Back to TOC Columns


The Learning C/C++urve

Bobby Schmidt

Creating a Boolean Inserter

One way to find out if your new data type behaves like a builtin is to hook it up to an inserter. Bobby uses what he learns from this exercise to spruce up his boolean data type.


Introduction

Last month I left our continuing boolean saga with a version fettered with too much type safety. I also promised to rectify the weaknesses of that version this time around. As a means to that end, I'm changing course a bit by introducing boolean inserters; as we explore such inserters and the boolean limitations that hamper them, we'll discover solutions that not only enable inserters, but also solve problems posed last month.

CS 101

I'll wager the first C program you wrote is something along the lines of

#include <stdio.h>
int main(void)
    {
    printf("Hello, world!\n");
    return 0;
    }

printf is a function sporting a variable argument list. You should avoid such functions like the proverbial plague, for they completely defeat the language's ability to ensure the caller's arguments match what the function actually expects.
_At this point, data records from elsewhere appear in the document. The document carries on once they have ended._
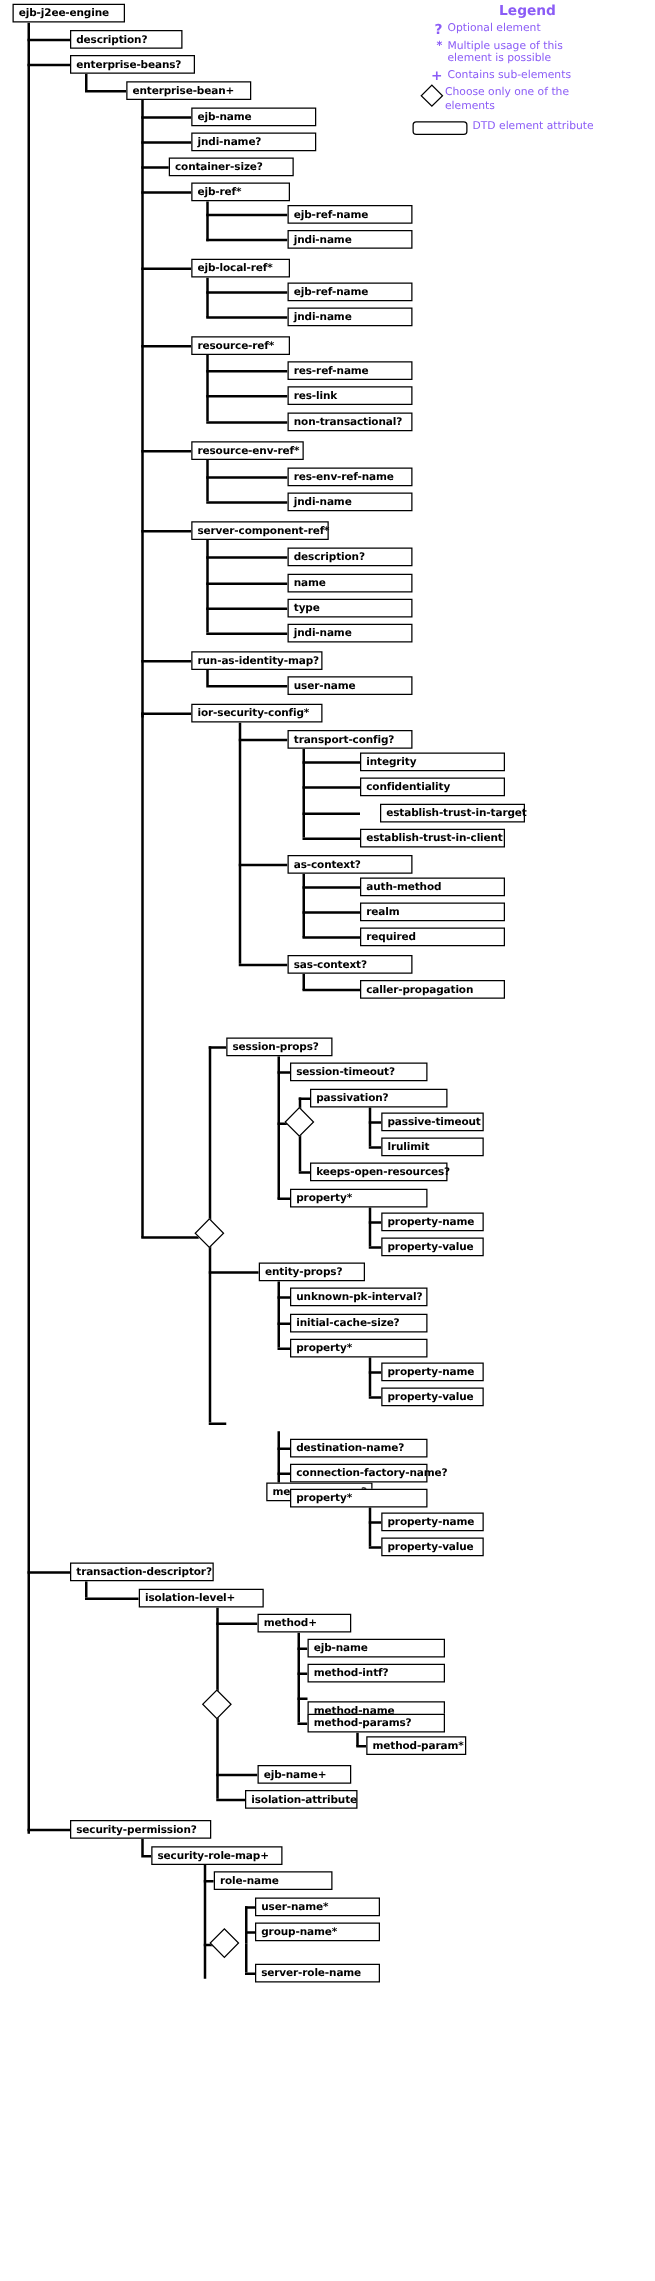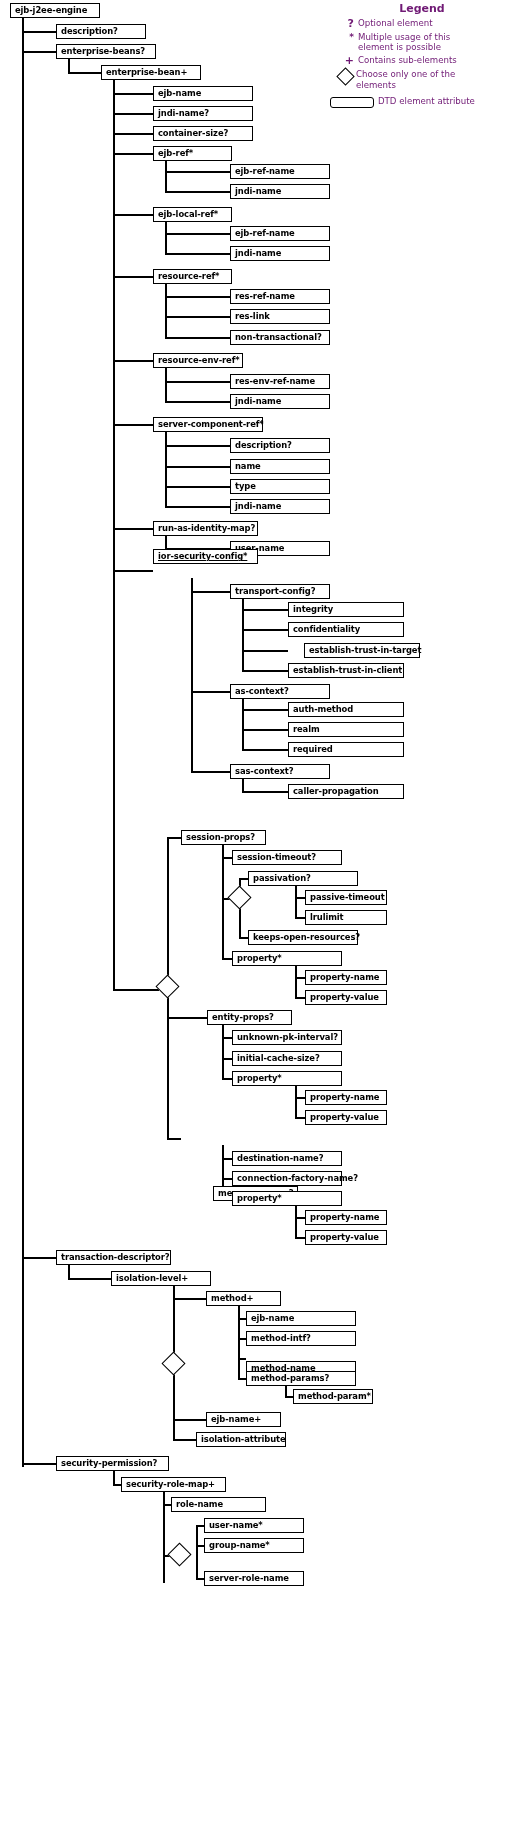--- a/index.html
+++ b/index.html
@@ -51,21 +51,21 @@
     transform: rotate(45deg);
   }
 
   
   #legend {
     position: absolute;
     left: 330px;
     top: 0px;
     width: 194px;
     font-family: "DejaVu Sans", sans-serif;
-    color: #701a75;
+    color: #8b5cf6;
   }
   #legend .lg-title {
     font-size: 11px;
     font-weight: bold;
     text-align: center;
     width: 140px;
     margin-left: 22px;
     padding-top: 2px;
   }
   .lg-row {
@@ -240,42 +240,42 @@
       <div class="diamond" style="left: 171px; top: 1546px;"></div>
     </div>
 
   <div id="nodes-layer">
       <div class="node" style="left: 10px; top: 3px; width: 90px;">ejb-j2ee-engine</div>
       <div class="node" style="left: 56px; top: 24px; width: 90px;">description?</div>
       <div class="node" style="left: 56px; top: 44px; width: 100px;">enterprise-beans?</div>
       <div class="node" style="left: 101px; top: 65px; width: 100px;">enterprise-bean+</div>
       <div class="node" style="left: 153px; top: 86px; width: 100px;">ejb-name</div>
       <div class="node" style="left: 153px; top: 106px; width: 100px;">jndi-name?</div>
-      <div class="node" style="left: 153px; top: 126px; width: 100px;">container-size?</div>
+      <div class="node" style="left: 135px; top: 126px; width: 100px;">container-size?</div>
       <div class="node" style="left: 153px; top: 146px; width: 79px;">ejb-ref*</div>
       <div class="node" style="left: 230px; top: 164px; width: 100px;">ejb-ref-name</div>
       <div class="node" style="left: 230px; top: 184px; width: 100px;">jndi-name</div>
       <div class="node" style="left: 153px; top: 207px; width: 79px;">ejb-local-ref*</div>
       <div class="node" style="left: 230px; top: 226px; width: 100px;">ejb-ref-name</div>
       <div class="node" style="left: 230px; top: 246px; width: 100px;">jndi-name</div>
       <div class="node" style="left: 153px; top: 269px; width: 79px;">resource-ref*</div>
       <div class="node" style="left: 230px; top: 289px; width: 100px;">res-ref-name</div>
       <div class="node" style="left: 230px; top: 309px; width: 100px;">res-link</div>
       <div class="node" style="left: 230px; top: 330px; width: 100px;">non-transactional?</div>
       <div class="node" style="left: 153px; top: 353px; width: 90px; text-align: right;">resource-env-ref*</div>
       <div class="node" style="left: 230px; top: 374px; width: 100px;">res-env-ref-name</div>
       <div class="node" style="left: 230px; top: 394px; width: 100px;">jndi-name</div>
       <div class="node" style="left: 153px; top: 417px; width: 110px;">server-component-ref*</div>
       <div class="node" style="left: 230px; top: 438px; width: 100px;">description?</div>
       <div class="node" style="left: 230px; top: 459px; width: 100px;">name</div>
       <div class="node" style="left: 230px; top: 479px; width: 100px;">type</div>
       <div class="node" style="left: 230px; top: 499px; width: 100px;">jndi-name</div>
       <div class="node" style="left: 153px; top: 521px; width: 105px;">run-as-identity-map?</div>
       <div class="node" style="left: 230px; top: 541px; width: 100px;">user-name</div>
-      <div class="node" style="left: 153px; top: 549px; width: 105px; text-decoration: underline;">ior-security-config*</div>
+      <div class="node" style="left: 153px; top: 563px; width: 105px;">ior-security-config*</div>
       <div class="node" style="left: 230px; top: 584px; width: 100px;">transport-config?</div>
       <div class="node" style="left: 288px; top: 602px; width: 116px;">integrity</div>
       <div class="node" style="left: 288px; top: 622px; width: 116px;">confidentiality</div>
       <div class="node" style="left: 304px; top: 643px; width: 116px;">establish-trust-in-target</div>
       <div class="node" style="left: 288px; top: 663px; width: 116px;">establish-trust-in-client</div>
       <div class="node" style="left: 230px; top: 684px; width: 100px;">as-context?</div>
       <div class="node" style="left: 288px; top: 702px; width: 116px;">auth-method</div>
       <div class="node" style="left: 288px; top: 722px; width: 116px;">realm</div>
       <div class="node" style="left: 288px; top: 742px; width: 116px;">required</div>
       <div class="node" style="left: 230px; top: 764px; width: 100px;">sas-context?</div>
Unfortunately, C does not have the equivalent of Pascal's intrinsic writeln statement, which acts as a sort of inline-expanded printf with the format string implied; instead, C must call an external function and hope the arguments match the format string.
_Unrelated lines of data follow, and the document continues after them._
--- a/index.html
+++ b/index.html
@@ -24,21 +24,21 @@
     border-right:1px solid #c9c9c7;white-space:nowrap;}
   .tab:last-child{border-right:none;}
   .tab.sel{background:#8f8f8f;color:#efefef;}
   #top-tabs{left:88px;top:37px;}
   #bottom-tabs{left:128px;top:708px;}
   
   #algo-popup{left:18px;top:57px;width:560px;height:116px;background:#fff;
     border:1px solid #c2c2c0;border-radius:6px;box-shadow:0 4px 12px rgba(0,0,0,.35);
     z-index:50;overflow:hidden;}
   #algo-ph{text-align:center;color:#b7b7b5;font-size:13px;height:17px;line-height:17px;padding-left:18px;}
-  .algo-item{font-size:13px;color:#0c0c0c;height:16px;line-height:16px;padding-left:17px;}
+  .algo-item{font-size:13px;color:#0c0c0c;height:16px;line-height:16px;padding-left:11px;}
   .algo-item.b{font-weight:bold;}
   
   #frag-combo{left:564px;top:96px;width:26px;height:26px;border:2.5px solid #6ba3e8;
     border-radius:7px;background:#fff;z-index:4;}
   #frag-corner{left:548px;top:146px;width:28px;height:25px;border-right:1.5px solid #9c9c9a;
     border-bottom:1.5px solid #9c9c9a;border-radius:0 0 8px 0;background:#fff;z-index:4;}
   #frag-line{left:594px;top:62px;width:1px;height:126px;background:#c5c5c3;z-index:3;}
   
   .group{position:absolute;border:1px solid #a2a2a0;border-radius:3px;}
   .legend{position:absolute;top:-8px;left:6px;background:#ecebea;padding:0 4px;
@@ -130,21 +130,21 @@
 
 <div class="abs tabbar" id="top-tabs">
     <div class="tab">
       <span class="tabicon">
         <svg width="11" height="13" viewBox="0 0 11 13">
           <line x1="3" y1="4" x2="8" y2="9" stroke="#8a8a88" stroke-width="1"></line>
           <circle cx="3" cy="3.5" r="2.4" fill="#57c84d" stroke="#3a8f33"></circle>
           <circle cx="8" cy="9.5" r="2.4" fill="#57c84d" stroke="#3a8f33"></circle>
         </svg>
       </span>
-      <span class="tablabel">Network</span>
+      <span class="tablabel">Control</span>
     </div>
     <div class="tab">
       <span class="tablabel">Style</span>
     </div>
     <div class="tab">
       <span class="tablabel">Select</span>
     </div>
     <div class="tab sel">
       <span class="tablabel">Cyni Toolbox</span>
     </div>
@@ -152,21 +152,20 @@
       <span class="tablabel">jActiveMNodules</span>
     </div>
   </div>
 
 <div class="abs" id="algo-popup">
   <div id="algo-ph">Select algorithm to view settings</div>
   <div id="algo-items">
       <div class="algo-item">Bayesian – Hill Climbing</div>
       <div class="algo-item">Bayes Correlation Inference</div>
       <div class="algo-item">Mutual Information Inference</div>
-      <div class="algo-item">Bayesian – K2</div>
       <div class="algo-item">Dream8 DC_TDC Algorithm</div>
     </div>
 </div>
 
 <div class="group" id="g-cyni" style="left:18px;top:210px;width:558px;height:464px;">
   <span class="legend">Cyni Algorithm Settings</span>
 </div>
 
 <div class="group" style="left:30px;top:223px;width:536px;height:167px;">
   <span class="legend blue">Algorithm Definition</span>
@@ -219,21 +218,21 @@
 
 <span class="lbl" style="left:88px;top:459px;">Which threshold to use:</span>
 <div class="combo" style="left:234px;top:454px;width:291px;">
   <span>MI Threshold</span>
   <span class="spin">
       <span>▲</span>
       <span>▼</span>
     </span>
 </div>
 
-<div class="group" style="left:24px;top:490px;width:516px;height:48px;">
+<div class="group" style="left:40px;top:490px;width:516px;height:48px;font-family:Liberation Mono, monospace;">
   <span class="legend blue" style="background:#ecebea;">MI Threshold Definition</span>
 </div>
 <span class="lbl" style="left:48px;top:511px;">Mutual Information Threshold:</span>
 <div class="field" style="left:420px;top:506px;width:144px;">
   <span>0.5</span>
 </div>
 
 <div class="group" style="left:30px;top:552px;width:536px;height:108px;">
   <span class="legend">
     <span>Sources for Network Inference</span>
To the rescue comes the white knight of C++. While you can still use printf, the comp.lang.c++ elite will sniff at your proletarian tastes. Much more hip and cool are C++ inserters, syntactically represented by the operator <<. In fact, the canonical first C++ program is the above C program updated as

#include <iostream.h>
int main()
    {
    cout << "Hello, world!" << endl;
    return 0;
    }


Now you C programmers, and C++ newcomers, may wonder what is so spiffy about this << operator; after all, such bit shifting has been part of C since Dennis Ritchie was a pup. Well, to paraphrase the old car ads, this is not your father's bit-shift operator. C++ (or more accurately, the C++ standard library) has, in certain contexts, trumped the normal meaning of <<. Take a look in the standard C++ header file iostream.h [1] . There you will find a cornucopia of ostream member function definitions such as

ostream &operator<<(int);

where function operator<< is overloaded — that is, declared multiple times, with different parameter lists in each declaration — for all the builtin arithmetic types and a few pointer types.

Typically you don't use ostream directly, but instead use a type derived from ostream. One such type, also defined in iostream.h, is ostream_withassign. While you can declare your own objects of this type, more often you use the ostream_withassign objects predefined in iostream.h. In fact, the canonical first C++ program above references one of these objects, cout, which is the ostream analog of the familiar stdout.

Life is But a Stream

All this permits writing the short program

#include <iostream.h>
int main()
    {
    int n = 123;
    cout.operator<<(n);
    return 0;
    }

which you can alternately (and more aesthetically) write

#include <iostream.h>
int main()
    {
    int n = 123;
    cout << n;
    return 0;
    }

Here the token << does not mean the builtin bit-shift operator. Instead it means the function operator<<, acting as an inserter; that is, it acts as an operator inserting the text image of a value (123 here) into a stream (cout). Note that you can chain inserters together, like UNIX pipes, so that

cout << "n = " << n << endl;

inserts the text sequence n = 123 (followed by a newline, courtesy of endl) into the stream cout.

I want to use an inserter with boolean, so that

#include <iostream.h>
#include "booltest.h"
int main()
    {
    boolean b = TRUE;
    cout << "boolean b = " << b << endl;
    return 0;
    }

inserts the line booleanb=TRUE into cout. This leads me to add Rule #6 to the informal set of Abstract Data Type (ADT) rules I started creating last month: types acting builtin work directly with inserters.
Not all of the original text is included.